Dataset records: Begin

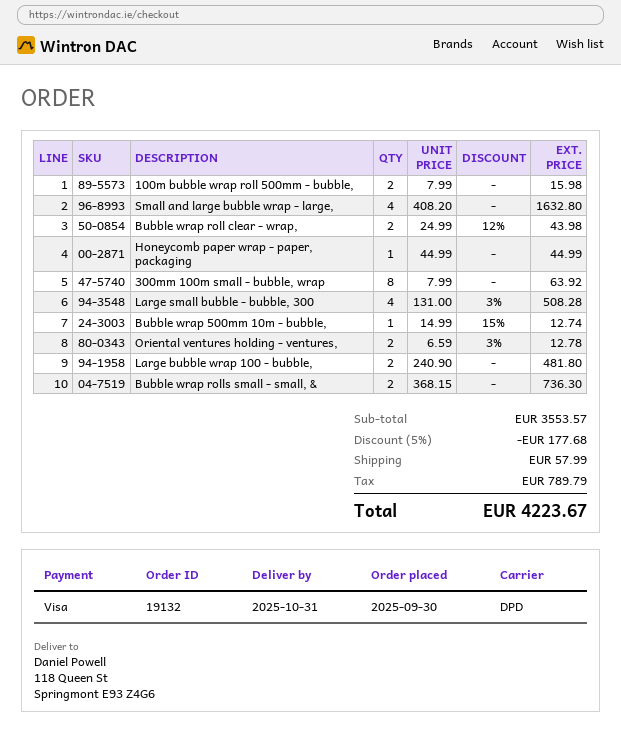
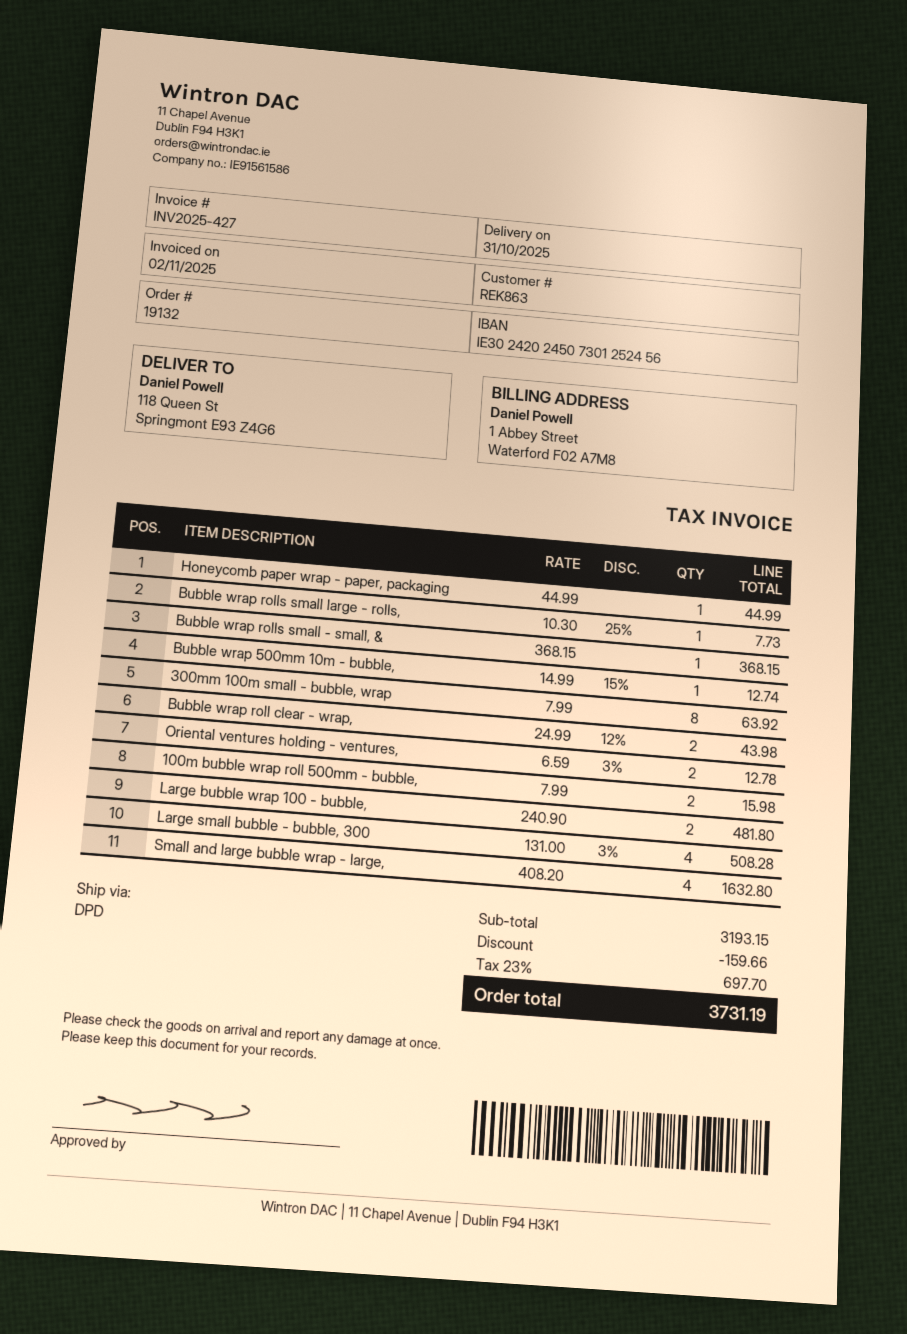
Bubble wrap rolls small - small, &: 2 x 368.15 = 736.30 -> 1 x 368.15 = 368.15
Bubble wrap rolls small large - rolls,: none -> 1 x 10.30 - 25% = 7.73
subtotal: 3553.57 -> 3193.15
discount: 177.68 -> 159.66
shipping: 57.99 -> none
tax: 789.79 -> 697.70
total: 4223.67 -> 3731.19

Dataset records: End

* [Task to carry out]:
Nothing but the lines from the one with "Bubble wrap rolls small large" through the final line of the data above should be output, exactly as written.

* [Worked solution]:
Bubble wrap rolls small large - rolls,: none -> 1 x 10.30 - 25% = 7.73
subtotal: 3553.57 -> 3193.15
discount: 177.68 -> 159.66
shipping: 57.99 -> none
tax: 789.79 -> 697.70
total: 4223.67 -> 3731.19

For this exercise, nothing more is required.